Cline also points out that in every area other than abortion “the Oklahoma Legislature has recognized the importance of allowing physicians to prescribe medications based on science and their medical judgment rather than dogmatic adherence to FDA labeling.” Id. (citing statutes governing physician professional conduct and prohibiting insurance companies from refusing to cover off-label use in oncological treatment). Likewise, in terms of treatment regimens covered by Medicare in Oklahoma:
Nowhere . . . is the [Medicare] board constrained by uses authorized in the FDA-approved labels for prescription drugs in making its determinations. Instead, the statute uses the term “medically necessary” in deference to the knowledge and experience of physicians exercised in the practice of medicine.
Id. at *7 (citations to Medicare statutes omitted).
In concluding, the Cline opinion has more to say about the “long-respected medical discretion of physicians” in the therapeutic treatment of their patients in the context of off-label use:
The role of the physician is to heal the sick and the injured, and physicians are required to undergo rigorous training to develop the required knowledge and experience to perform that role well. Physicians must inform their patient of the risks involved in any treatment, and together with the patient, must determine the best course of treatment. Part of the Hippocratic Oath requires Physicians to “follow that system of regimen which, according to my ability and judgment, I consider for the benefit of my patients, and abstain from whatever is deleterious and mischievous.”

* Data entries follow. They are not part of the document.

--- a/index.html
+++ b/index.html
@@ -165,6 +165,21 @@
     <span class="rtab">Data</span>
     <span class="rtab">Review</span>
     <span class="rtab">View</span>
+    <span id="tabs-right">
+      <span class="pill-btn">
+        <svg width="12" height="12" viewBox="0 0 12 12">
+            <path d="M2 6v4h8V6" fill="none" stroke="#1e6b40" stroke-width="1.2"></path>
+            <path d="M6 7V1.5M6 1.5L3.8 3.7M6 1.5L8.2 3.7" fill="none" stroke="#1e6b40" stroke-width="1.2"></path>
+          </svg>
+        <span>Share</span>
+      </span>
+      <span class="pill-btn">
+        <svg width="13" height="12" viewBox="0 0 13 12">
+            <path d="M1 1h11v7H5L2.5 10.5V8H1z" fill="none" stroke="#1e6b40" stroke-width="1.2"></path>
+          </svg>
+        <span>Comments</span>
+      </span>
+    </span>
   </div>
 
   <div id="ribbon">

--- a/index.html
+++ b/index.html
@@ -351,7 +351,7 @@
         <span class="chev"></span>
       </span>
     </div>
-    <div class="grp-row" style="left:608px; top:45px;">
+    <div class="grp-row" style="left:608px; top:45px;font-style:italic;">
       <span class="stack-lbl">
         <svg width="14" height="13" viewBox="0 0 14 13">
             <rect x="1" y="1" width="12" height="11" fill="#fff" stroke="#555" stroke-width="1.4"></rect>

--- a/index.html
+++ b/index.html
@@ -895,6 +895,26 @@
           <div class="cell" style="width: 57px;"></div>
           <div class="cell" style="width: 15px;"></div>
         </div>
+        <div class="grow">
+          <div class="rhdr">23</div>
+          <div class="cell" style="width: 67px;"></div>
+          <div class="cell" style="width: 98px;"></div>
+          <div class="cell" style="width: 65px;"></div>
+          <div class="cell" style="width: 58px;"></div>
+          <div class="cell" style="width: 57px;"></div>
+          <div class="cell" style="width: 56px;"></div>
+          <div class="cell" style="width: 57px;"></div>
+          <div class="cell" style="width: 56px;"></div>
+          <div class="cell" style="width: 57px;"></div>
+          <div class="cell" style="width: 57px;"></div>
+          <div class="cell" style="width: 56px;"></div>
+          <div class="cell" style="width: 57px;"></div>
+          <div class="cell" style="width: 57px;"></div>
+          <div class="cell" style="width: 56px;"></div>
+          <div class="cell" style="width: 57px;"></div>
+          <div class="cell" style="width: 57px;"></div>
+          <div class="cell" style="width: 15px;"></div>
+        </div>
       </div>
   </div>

2013 WL 5799863, at *7-8 (footnote omitted).
Whatever one thinks about abortion, or about reproductive freedom generally, from our defense perspective in product liability litigation, the extensive discussion off-label use generally by the Oklahoma Supreme Court in Cline is music to our ears, particularly as a brake, at least in the off-label context, on the potential ramifications of FDCA-based negligence per se in that court’s earlier Howard decision.